**STUDY MATERIAL**
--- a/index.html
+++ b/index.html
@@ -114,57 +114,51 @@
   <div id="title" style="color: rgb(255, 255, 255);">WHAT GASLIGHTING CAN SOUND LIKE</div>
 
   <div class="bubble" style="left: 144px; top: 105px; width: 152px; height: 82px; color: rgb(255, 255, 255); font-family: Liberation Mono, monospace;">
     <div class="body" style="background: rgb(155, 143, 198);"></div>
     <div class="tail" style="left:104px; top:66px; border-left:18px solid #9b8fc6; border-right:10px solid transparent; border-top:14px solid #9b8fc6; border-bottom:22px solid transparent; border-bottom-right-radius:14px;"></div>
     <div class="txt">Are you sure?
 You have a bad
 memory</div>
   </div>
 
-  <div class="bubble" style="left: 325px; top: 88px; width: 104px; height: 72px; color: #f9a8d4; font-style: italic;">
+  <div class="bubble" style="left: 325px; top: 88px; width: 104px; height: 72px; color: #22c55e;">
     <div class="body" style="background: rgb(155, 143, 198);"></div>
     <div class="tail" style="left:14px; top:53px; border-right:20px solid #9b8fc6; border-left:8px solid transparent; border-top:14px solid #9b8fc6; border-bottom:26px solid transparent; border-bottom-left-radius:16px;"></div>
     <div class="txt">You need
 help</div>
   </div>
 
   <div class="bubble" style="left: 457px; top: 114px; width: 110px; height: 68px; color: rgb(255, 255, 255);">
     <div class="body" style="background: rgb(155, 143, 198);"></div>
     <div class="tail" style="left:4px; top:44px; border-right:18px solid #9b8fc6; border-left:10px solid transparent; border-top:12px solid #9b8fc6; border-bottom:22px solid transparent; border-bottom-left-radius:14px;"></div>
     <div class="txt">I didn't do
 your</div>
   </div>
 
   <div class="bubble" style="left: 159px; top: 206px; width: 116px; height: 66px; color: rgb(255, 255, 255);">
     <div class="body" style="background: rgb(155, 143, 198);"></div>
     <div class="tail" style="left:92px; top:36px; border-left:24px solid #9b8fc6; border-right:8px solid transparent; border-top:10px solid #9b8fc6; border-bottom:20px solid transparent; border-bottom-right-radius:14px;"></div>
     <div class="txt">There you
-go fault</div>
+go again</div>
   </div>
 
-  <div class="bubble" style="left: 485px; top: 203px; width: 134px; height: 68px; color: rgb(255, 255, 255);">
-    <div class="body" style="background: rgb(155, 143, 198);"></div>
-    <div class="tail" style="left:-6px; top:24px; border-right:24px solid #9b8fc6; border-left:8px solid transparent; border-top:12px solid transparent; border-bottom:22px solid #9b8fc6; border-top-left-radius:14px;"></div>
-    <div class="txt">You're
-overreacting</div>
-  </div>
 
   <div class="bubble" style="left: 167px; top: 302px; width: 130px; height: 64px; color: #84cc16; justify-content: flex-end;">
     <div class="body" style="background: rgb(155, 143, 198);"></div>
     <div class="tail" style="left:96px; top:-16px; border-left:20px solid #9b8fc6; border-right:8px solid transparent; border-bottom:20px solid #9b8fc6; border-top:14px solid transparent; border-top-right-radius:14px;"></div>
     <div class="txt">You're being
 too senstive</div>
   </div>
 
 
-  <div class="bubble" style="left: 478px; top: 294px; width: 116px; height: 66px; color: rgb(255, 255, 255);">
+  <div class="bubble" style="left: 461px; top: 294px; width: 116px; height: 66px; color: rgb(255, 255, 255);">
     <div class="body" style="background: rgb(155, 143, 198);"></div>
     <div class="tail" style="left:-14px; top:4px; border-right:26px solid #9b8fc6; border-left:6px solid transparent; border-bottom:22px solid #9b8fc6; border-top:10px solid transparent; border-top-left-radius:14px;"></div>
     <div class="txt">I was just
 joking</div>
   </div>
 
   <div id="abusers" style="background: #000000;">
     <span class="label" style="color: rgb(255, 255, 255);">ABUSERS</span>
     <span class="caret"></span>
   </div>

**WHAT YOU HAVE TO DO**
Recopy all the entries faithfully, leaving none out.

**ANSWER AREA**
--- a/index.html
+++ b/index.html
@@ -114,57 +114,51 @@
   <div id="title" style="color: rgb(255, 255, 255);">WHAT GASLIGHTING CAN SOUND LIKE</div>
 
   <div class="bubble" style="left: 144px; top: 105px; width: 152px; height: 82px; color: rgb(255, 255, 255); font-family: Liberation Mono, monospace;">
     <div class="body" style="background: rgb(155, 143, 198);"></div>
     <div class="tail" style="left:104px; top:66px; border-left:18px solid #9b8fc6; border-right:10px solid transparent; border-top:14px solid #9b8fc6; border-bottom:22px solid transparent; border-bottom-right-radius:14px;"></div>
     <div class="txt">Are you sure?
 You have a bad
 memory</div>
   </div>
 
-  <div class="bubble" style="left: 325px; top: 88px; width: 104px; height: 72px; color: #f9a8d4; font-style: italic;">
+  <div class="bubble" style="left: 325px; top: 88px; width: 104px; height: 72px; color: #22c55e;">
     <div class="body" style="background: rgb(155, 143, 198);"></div>
     <div class="tail" style="left:14px; top:53px; border-right:20px solid #9b8fc6; border-left:8px solid transparent; border-top:14px solid #9b8fc6; border-bottom:26px solid transparent; border-bottom-left-radius:16px;"></div>
     <div class="txt">You need
 help</div>
   </div>
 
   <div class="bubble" style="left: 457px; top: 114px; width: 110px; height: 68px; color: rgb(255, 255, 255);">
     <div class="body" style="background: rgb(155, 143, 198);"></div>
     <div class="tail" style="left:4px; top:44px; border-right:18px solid #9b8fc6; border-left:10px solid transparent; border-top:12px solid #9b8fc6; border-bottom:22px solid transparent; border-bottom-left-radius:14px;"></div>
     <div class="txt">I didn't do
 your</div>
   </div>
 
   <div class="bubble" style="left: 159px; top: 206px; width: 116px; height: 66px; color: rgb(255, 255, 255);">
     <div class="body" style="background: rgb(155, 143, 198);"></div>
     <div class="tail" style="left:92px; top:36px; border-left:24px solid #9b8fc6; border-right:8px solid transparent; border-top:10px solid #9b8fc6; border-bottom:20px solid transparent; border-bottom-right-radius:14px;"></div>
     <div class="txt">There you
-go fault</div>
+go again</div>
   </div>
 
-  <div class="bubble" style="left: 485px; top: 203px; width: 134px; height: 68px; color: rgb(255, 255, 255);">
-    <div class="body" style="background: rgb(155, 143, 198);"></div>
-    <div class="tail" style="left:-6px; top:24px; border-right:24px solid #9b8fc6; border-left:8px solid transparent; border-top:12px solid transparent; border-bottom:22px solid #9b8fc6; border-top-left-radius:14px;"></div>
-    <div class="txt">You're
-overreacting</div>
-  </div>
 
   <div class="bubble" style="left: 167px; top: 302px; width: 130px; height: 64px; color: #84cc16; justify-content: flex-end;">
     <div class="body" style="background: rgb(155, 143, 198);"></div>
     <div class="tail" style="left:96px; top:-16px; border-left:20px solid #9b8fc6; border-right:8px solid transparent; border-bottom:20px solid #9b8fc6; border-top:14px solid transparent; border-top-right-radius:14px;"></div>
     <div class="txt">You're being
 too senstive</div>
   </div>
 
 
-  <div class="bubble" style="left: 478px; top: 294px; width: 116px; height: 66px; color: rgb(255, 255, 255);">
+  <div class="bubble" style="left: 461px; top: 294px; width: 116px; height: 66px; color: rgb(255, 255, 255);">
     <div class="body" style="background: rgb(155, 143, 198);"></div>
     <div class="tail" style="left:-14px; top:4px; border-right:26px solid #9b8fc6; border-left:6px solid transparent; border-bottom:22px solid #9b8fc6; border-top:10px solid transparent; border-top-left-radius:14px;"></div>
     <div class="txt">I was just
 joking</div>
   </div>
 
   <div id="abusers" style="background: #000000;">
     <span class="label" style="color: rgb(255, 255, 255);">ABUSERS</span>
     <span class="caret"></span>
   </div>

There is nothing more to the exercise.